Ukrainian consul general outlines cost of invasion and needs of agricultural sector | 2022-05-02

Russia’s invasion of Ukraine has forced 18% of Ukraine’s economy to shut down completely, resulting in a national loss of over US$600 billion to date.

This was just some of the information Oleksandr Plodysti, Consul General of Ukraine in Gdansk, Poland, shared with World Council of Credit Unions President and CEO Elissa McCarter LaBorde during April 22 meeting organized by the Polish National Association of Savings and Credit Cooperatives (NACSCU).

Plodysti said these economic losses are due to the death and displacement of Ukrainian civilians, as well as the physical devastation of Ukraine. Citing figures compiled by the Ukrainian government, Plodysti said Russian forces destroyed at least:

  • 300 bridges.
  • 324 health establishments.
  • 1,042 schools.
  • 300 kindergartens.

These economic impacts weigh on credit unions in Ukraine.

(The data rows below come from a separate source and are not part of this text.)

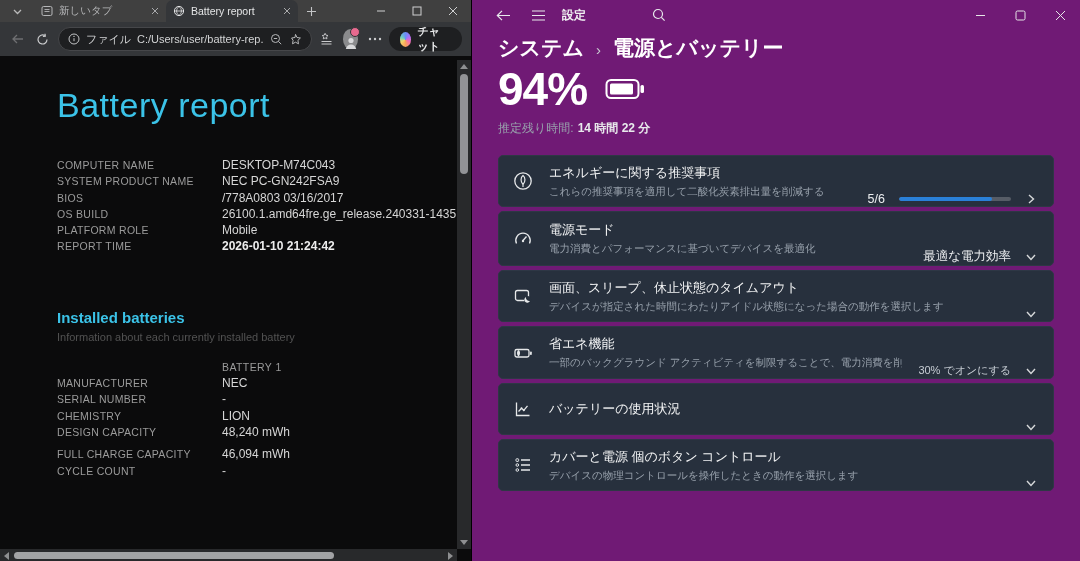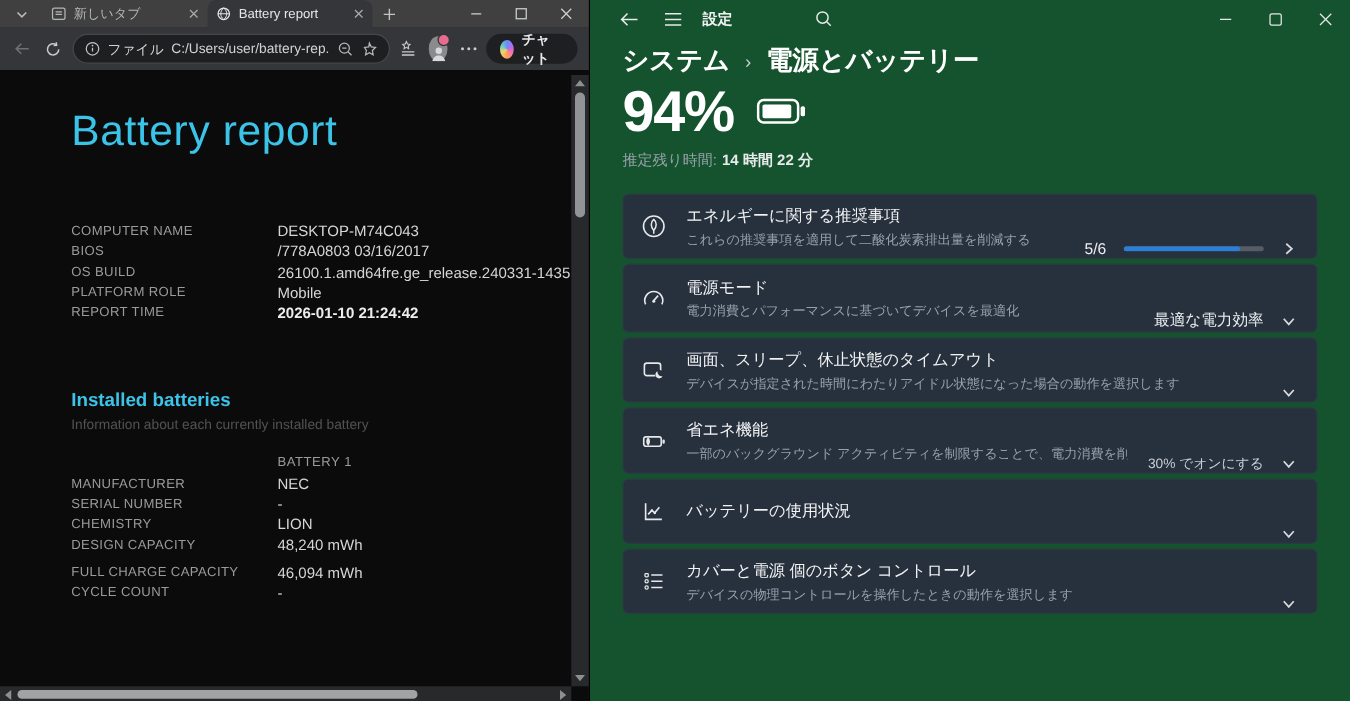--- a/index.html
+++ b/index.html
@@ -62,7 +62,7 @@
   .tri.right{right:4px;top:3px;border-top:4px solid transparent;border-bottom:4px solid transparent;border-left:5px solid #8e8f91;}
 
   
-  .settings{position:absolute;left:472px;top:0;width:608px;height:561px;background:#14532d;}
+  .settings{position:absolute;left:472px;top:0;width:608px;height:561px;background:#701a75;}
   .s-titlebar{height:30px;display:flex;align-items:center;padding-left:24px;color:#e8eaec;}
   .s-back{margin-right:20px;display:flex;}
   .s-burger{margin-right:16px;display:flex;}

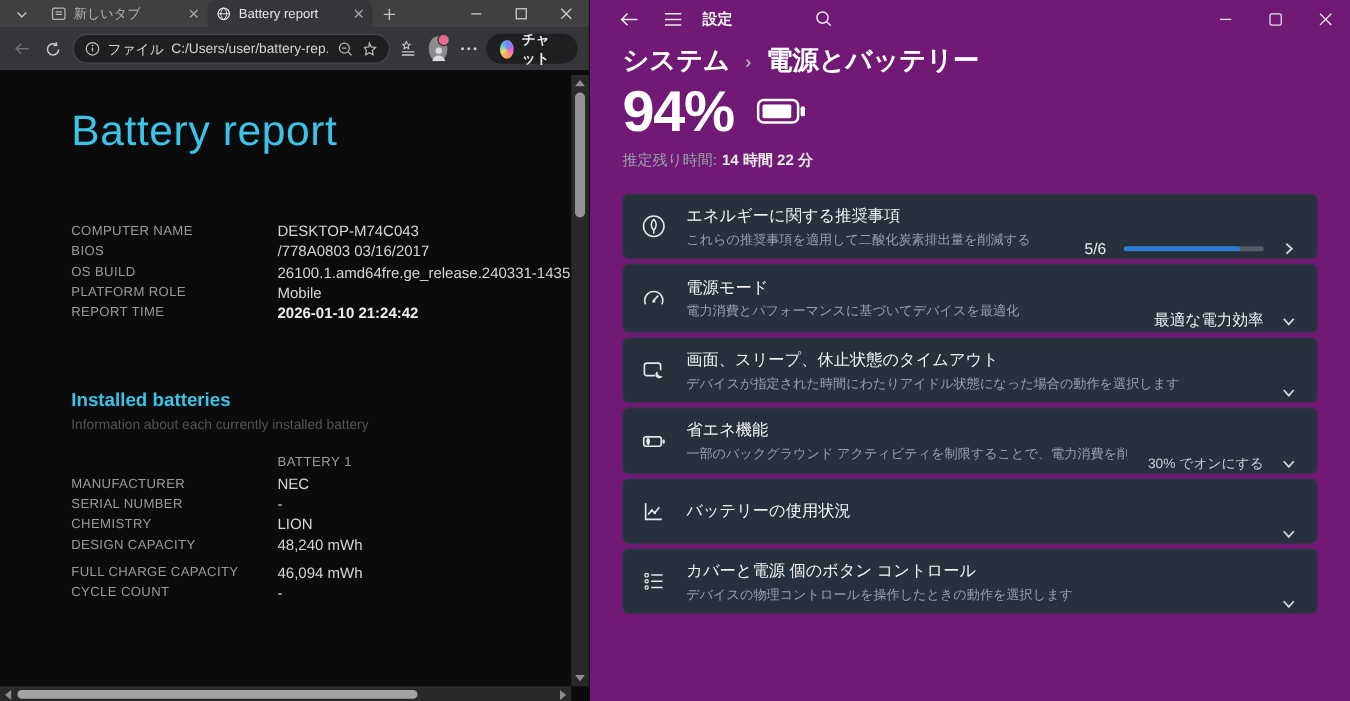--- a/index.html
+++ b/index.html
@@ -40,7 +40,7 @@
   .page{position:absolute;left:0;top:56px;right:0;bottom:0;background:#0b0b0c;}
   .pagecontent{padding:30px 0 0 57px;}
   .report-title{font-size:34px;font-weight:300;color:#3bc3e8;letter-spacing:.5px;}
-  .info-rows{margin-top:52px;}
+  .info-rows{margin-top:32px;}
   .irow{display:flex;line-height:16.3px;}
   .irow.gap{margin-top:6px;}
   .ilabel{width:165px;font-size:10.5px;color:#9b9b9b;letter-spacing:.3px;flex-shrink:0;}

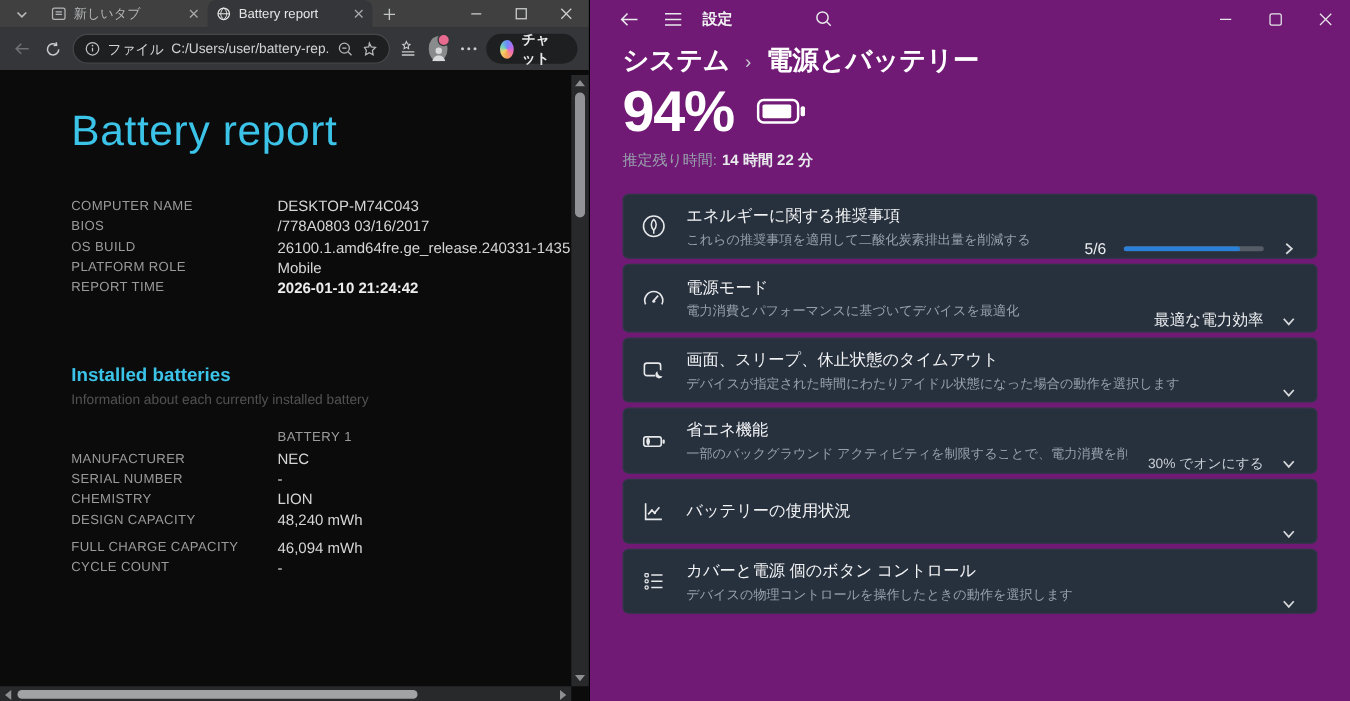--- a/index.html
+++ b/index.html
@@ -217,6 +217,10 @@
               <div class="ival">DESKTOP-M74C043</div>
             </div>
             <div class="irow">
+              <div class="ilabel">SYSTEM PRODUCT NAME</div>
+              <div class="ival">NEC PC-GN242FSA9</div>
+            </div>
+            <div class="irow">
               <div class="ilabel">BIOS</div>
               <div class="ival">/778A0803 03/16/2017</div>
             </div>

Leaders of credit union partners in the World Council’s Agricultural Producer Credit Project (PAC) told us that death, displacement and destruction are causing them a cash flow problem, as many of their members are simply not able to repay their loans, while others withdraw their savings at a high rate.

In partnership with NACSCU President and Global Council Board Chairman Rafal Matusiak, McCarter LaBorde spent part of the week looking at ways to help Ukrainian credit unions alleviate these liquidity issues.

A need for food security

As the World Council provides agricultural loan support to more than 20 Ukrainian credit unions through our CAP project, McCarter LaBorde also discussed with Plodysti ways to continue to further support Ukrainian farmers through our cooperatives. partner credit.

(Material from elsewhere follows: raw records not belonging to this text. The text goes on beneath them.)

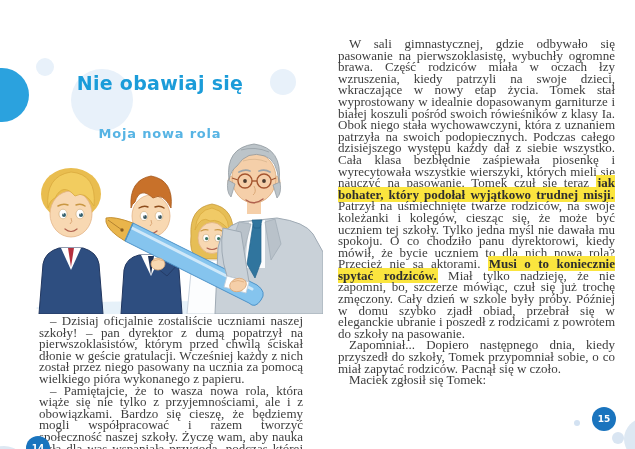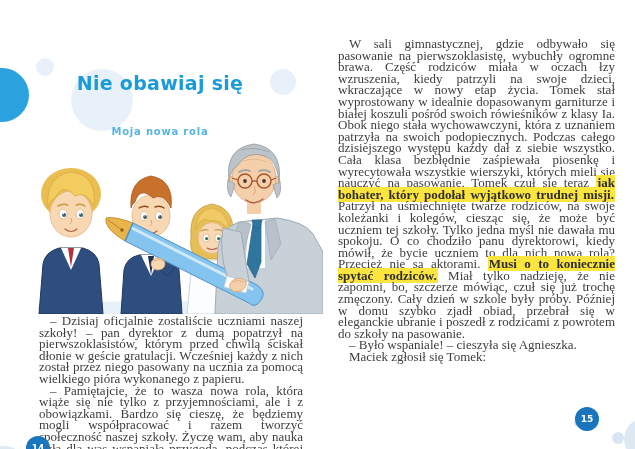--- a/index.html
+++ b/index.html
@@ -13,7 +13,7 @@
          font-family:"DejaVu Sans",sans-serif;font-weight:bold;font-size:19px;line-height:23px;
          color:#1b9cd9;letter-spacing:.3px;}
   .subtitle{position:absolute;left:30px;top:94px;width:258px;text-align:center;
-            font-family:"DejaVu Sans",sans-serif;font-weight:bold;font-size:10px;
+            font-family:"DejaVu Sans",sans-serif;font-weight:bold;font-size:13px;
             color:#57b4e4;letter-spacing:.8px;}
   .illustration{position:absolute;left:18px;top:104px;}
   .body-text{position:absolute;color:#3d3d3d;font-size:13px;line-height:11.6px;text-align:justify;}

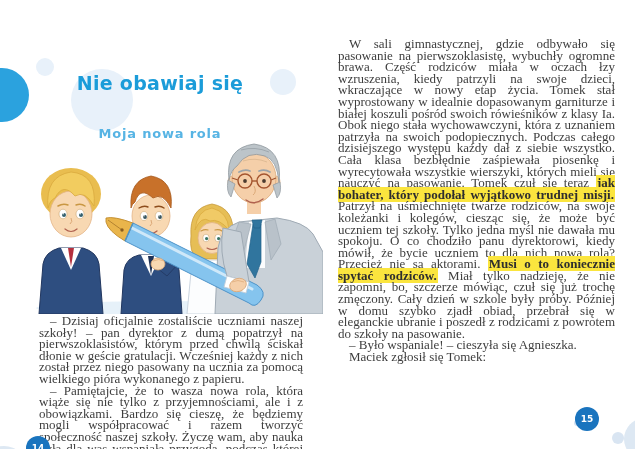--- a/index.html
+++ b/index.html
@@ -160,6 +160,7 @@
   <div class="page right">
     <div class="body-text right-text">
         <p><span>W sali gimnastycznej, gdzie odbywało się pasowanie na pierwszoklasistę, wybuchły ogromne brawa. Część rodziców miała w oczach łzy wzruszenia, kiedy patrzyli na swoje dzieci, wkraczające w nowy etap życia. Tomek stał wyprostowany w idealnie dopasowanym garniturze i białej koszuli pośród swoich rówieśników z klasy Ia. Obok niego stała wychowawczyni, która z uznaniem patrzyła na swoich podopiecznych. Podczas całego dzisiejszego występu każdy dał z siebie wszystko. Cała klasa bezbłędnie zaśpiewała piosenkę i wyrecytowała wszystkie wierszyki, których mieli się nauczyć na pasowanie. Tomek czuł się teraz </span><span class="hl">jak bohater, który podołał wyjątkowo trudnej misji.</span><span> Patrzył na uśmiechnięte twarze rodziców, na swoje koleżanki i kolegów, ciesząc się, że może być uczniem tej szkoły. Tylko jedna myśl nie dawała mu spokoju. O co chodziło panu dyrektorowi, kiedy mówił, że bycie uczniem to dla nich nowa rola? Przecież nie są aktorami. </span><span class="hl">Musi o to koniecznie spytać rodziców.</span><span> Miał tylko nadzieję, że nie zapomni, bo, szczerze mówiąc, czuł się już trochę zmęczony. Cały dzień w szkole były próby. Później w domu szybko zjadł obiad, przebrał się w eleganckie ubranie i poszedł z rodzicami z powrotem do szkoły na pasowanie.</span></p>
+        <p><span>Zapomniał... Dopiero następnego dnia, kiedy przyszedł do szkoły, Tomek przypomniał sobie, o co miał zapytać rodziców. Pacnął się w czoło.</span></p>
         <p><span>– Było wspaniale! – cieszyła się Agnieszka.</span></p>
         <p><span>Maciek zgłosił się Tomek:</span></p>
       </div>

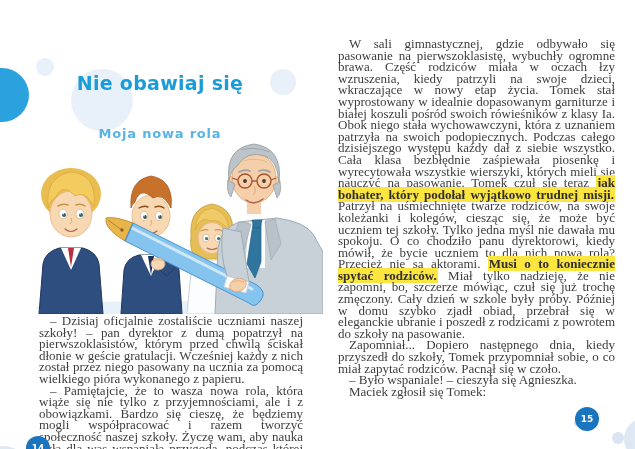--- a/index.html
+++ b/index.html
@@ -161,7 +161,6 @@
     <div class="body-text right-text">
         <p><span>W sali gimnastycznej, gdzie odbywało się pasowanie na pierwszoklasistę, wybuchły ogromne brawa. Część rodziców miała w oczach łzy wzruszenia, kiedy patrzyli na swoje dzieci, wkraczające w nowy etap życia. Tomek stał wyprostowany w idealnie dopasowanym garniturze i białej koszuli pośród swoich rówieśników z klasy Ia. Obok niego stała wychowawczyni, która z uznaniem patrzyła na swoich podopiecznych. Podczas całego dzisiejszego występu każdy dał z siebie wszystko. Cała klasa bezbłędnie zaśpiewała piosenkę i wyrecytowała wszystkie wierszyki, których mieli się nauczyć na pasowanie. Tomek czuł się teraz </span><span class="hl">jak bohater, który podołał wyjątkowo trudnej misji.</span><span> Patrzył na uśmiechnięte twarze rodziców, na swoje koleżanki i kolegów, ciesząc się, że może być uczniem tej szkoły. Tylko jedna myśl nie dawała mu spokoju. O co chodziło panu dyrektorowi, kiedy mówił, że bycie uczniem to dla nich nowa rola? Przecież nie są aktorami. </span><span class="hl">Musi o to koniecznie spytać rodziców.</span><span> Miał tylko nadzieję, że nie zapomni, bo, szczerze mówiąc, czuł się już trochę zmęczony. Cały dzień w szkole były próby. Później w domu szybko zjadł obiad, przebrał się w eleganckie ubranie i poszedł z rodzicami z powrotem do szkoły na pasowanie.</span></p>
         <p><span>Zapomniał... Dopiero następnego dnia, kiedy przyszedł do szkoły, Tomek przypomniał sobie, o co miał zapytać rodziców. Pacnął się w czoło.</span></p>
-        <p><span>– Było wspaniale! – cieszyła się Agnieszka.</span></p>
         <p><span>Maciek zgłosił się Tomek:</span></p>
       </div>
 

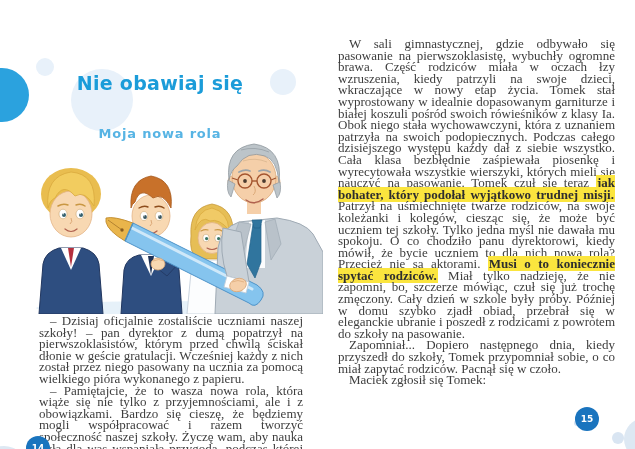--- a/index.html
+++ b/index.html
@@ -25,7 +25,7 @@
            color:#ffffff;font-family:"DejaVu Sans",sans-serif;font-weight:bold;font-size:9px;
            display:flex;align-items:center;justify-content:center;}
   .num-left{left:25px;top:404px;}
-  .num-right{left:258px;top:407px;}
+  .num-right{left:275px;top:407px;}
 </style>
 </head>
 <body>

Plodysti provided McCarter LaBorde with a recent letter that Ukraine’s Ministry of Agrarian Policy and Food sent to the European Union Commissioner for Agriculture, which outlines the greatest needs of the country’s 25,000 farmers. More specifically, the Ministry indicated that it was necessary to:

  • 160 million euros of financing for the purchase of seeds, fuel, phytosanitary products and fertilizers.
  • 70 million euros of vegetable and soybean seeds.
  • 30 million of winter wheat seeds.
  • 100 million euros for the conservation of cattle and other livestock.
  • 30 million euros for veterinary medicine and livestock development.

Last week, the Global Council also held separate meetings in Poland with USAID and the United Nations Office for Coordinated Humanitarian Assistance (UNOCHA) on future opportunities to support Ukrainian agricultural needs through agricultural cooperatives. credit.